** Input material follows **

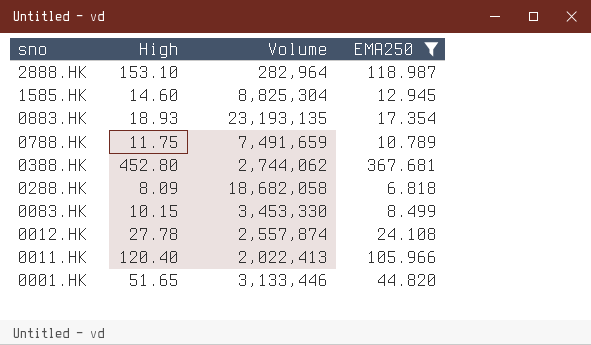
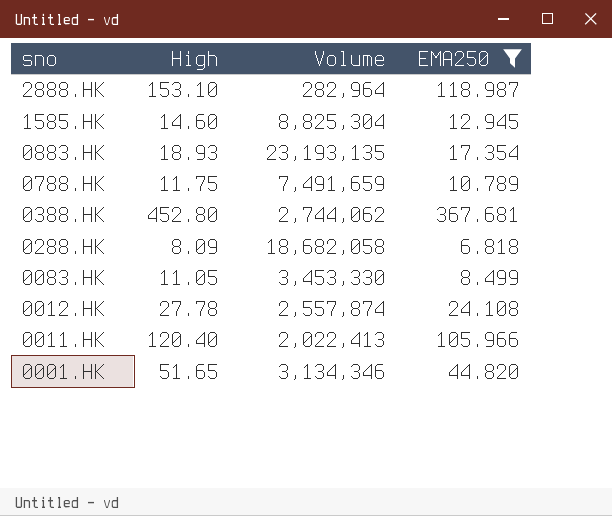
0083.HK | High: 10.15 -> 11.05
0001.HK | Volume: 3,133,446 -> 3,134,346

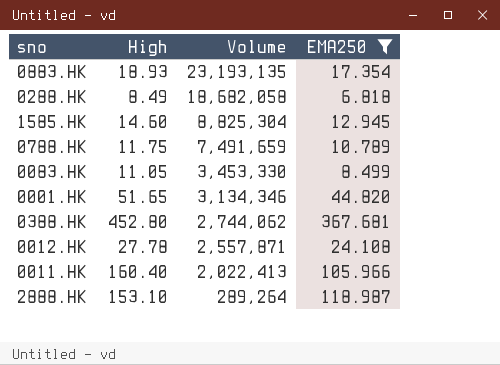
row order: sno descending -> Volume descending
0288.HK | High: 8.09 -> 8.49
0012.HK | Volume: 2,557,874 -> 2,557,871
0011.HK | High: 120.40 -> 160.40
2888.HK | Volume: 282,964 -> 289,264

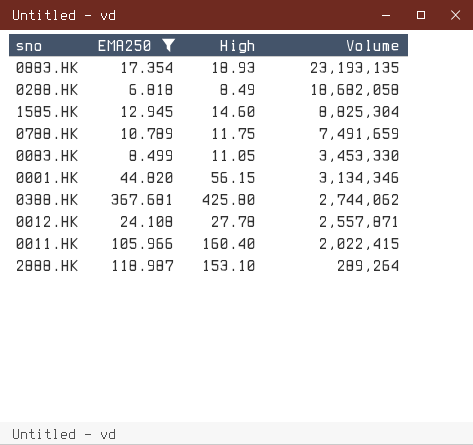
column EMA250 | position: 4 -> 2
0001.HK | High: 51.65 -> 56.15
0388.HK | High: 452.80 -> 425.80
0011.HK | Volume: 2,022,413 -> 2,022,415

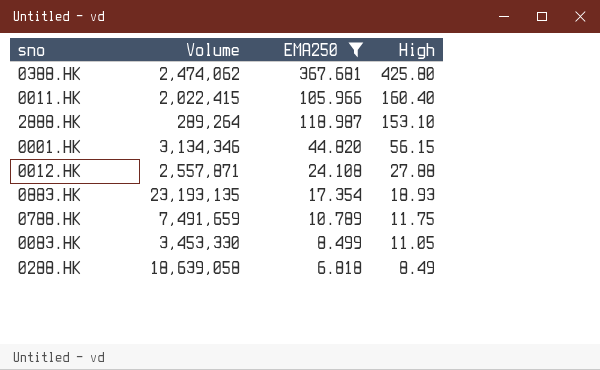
row order: Volume descending -> High descending
column Volume | position: 4 -> 2
row 1585.HK: 12.945 | 14.60 | 8,825,304 -> none
0388.HK | Volume: 2,744,062 -> 2,474,062
0012.HK | High: 27.78 -> 27.88
0288.HK | Volume: 18,682,058 -> 18,639,058

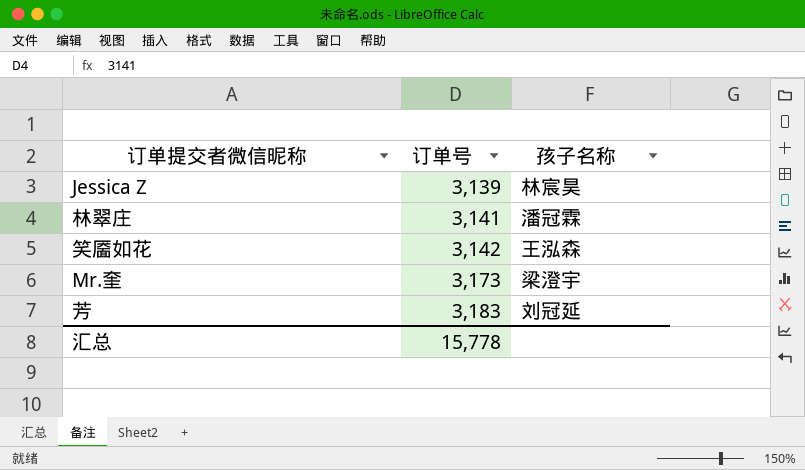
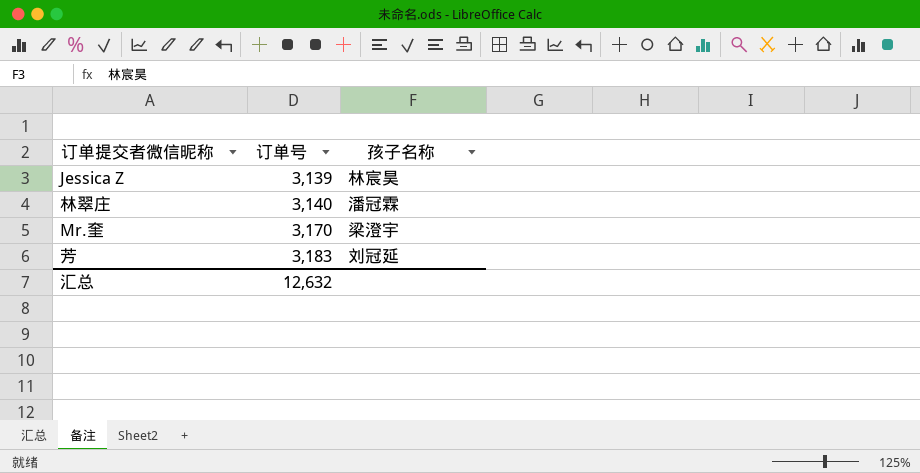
row 笑靥如花: 3,142 | 王泓森 -> none
林翠庄 | 订单号: 3,141 -> 3,140
Mr.奎 | 订单号: 3,173 -> 3,170
汇总 | 订单号: 15,778 -> 12,632

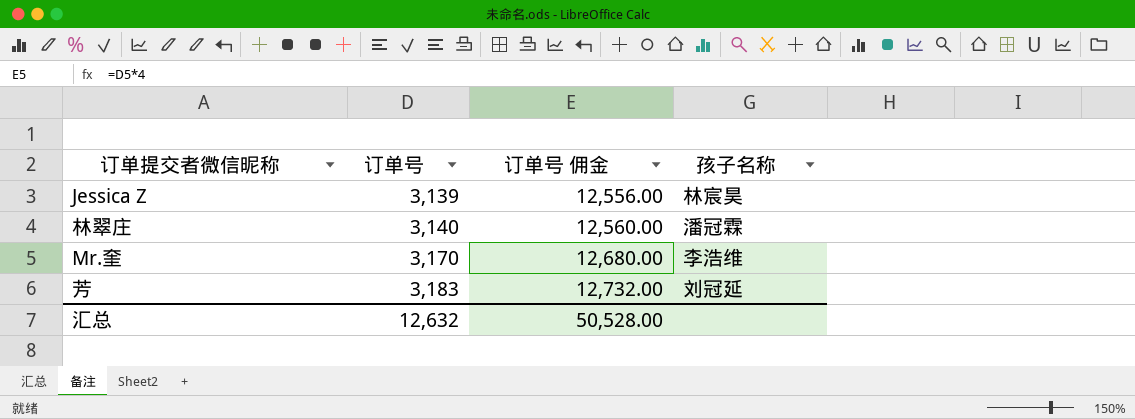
column 订单号 佣金 | formula: none -> [订单号] * 4
Mr.奎 | 孩子名称: 梁澄宇 -> 李浩维

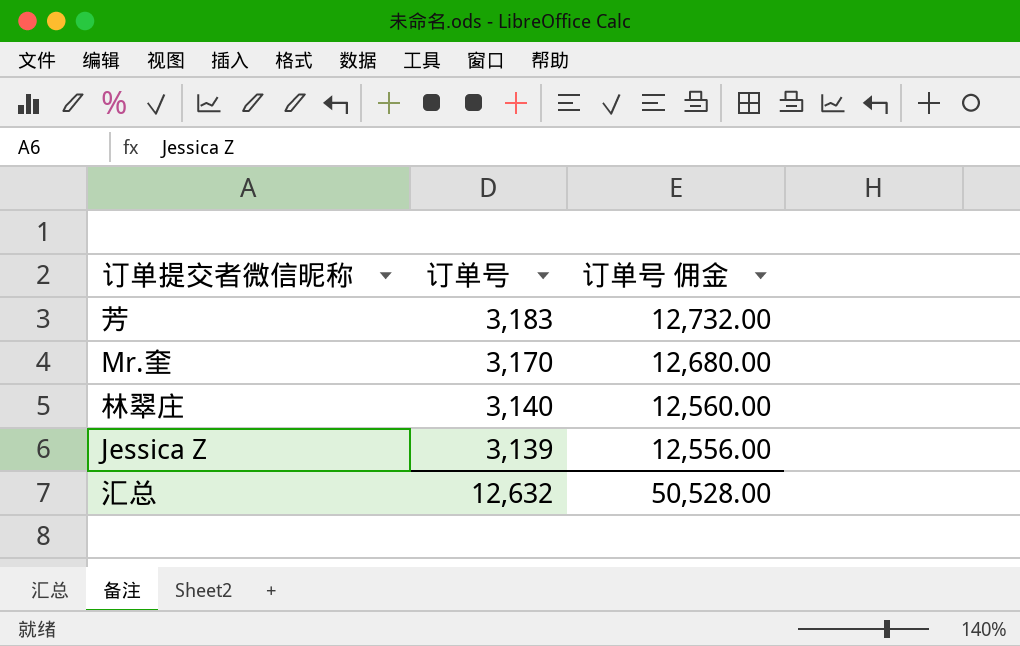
row order: 订单号 ascending -> 订单号 descending
column 孩子名称 | position: 4 -> none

** End of Input material **

After locating the line with "row 笑靥如花: 3,142 | 王泓森 -> none", transcribe it and the rest of the data above exactly as written, without any picture.

row 笑靥如花: 3,142 | 王泓森 -> none
林翠庄 | 订单号: 3,141 -> 3,140
Mr.奎 | 订单号: 3,173 -> 3,170
汇总 | 订单号: 15,778 -> 12,632

column 订单号 佣金 | formula: none -> [订单号] * 4
Mr.奎 | 孩子名称: 梁澄宇 -> 李浩维

row order: 订单号 ascending -> 订单号 descending
column 孩子名称 | position: 4 -> none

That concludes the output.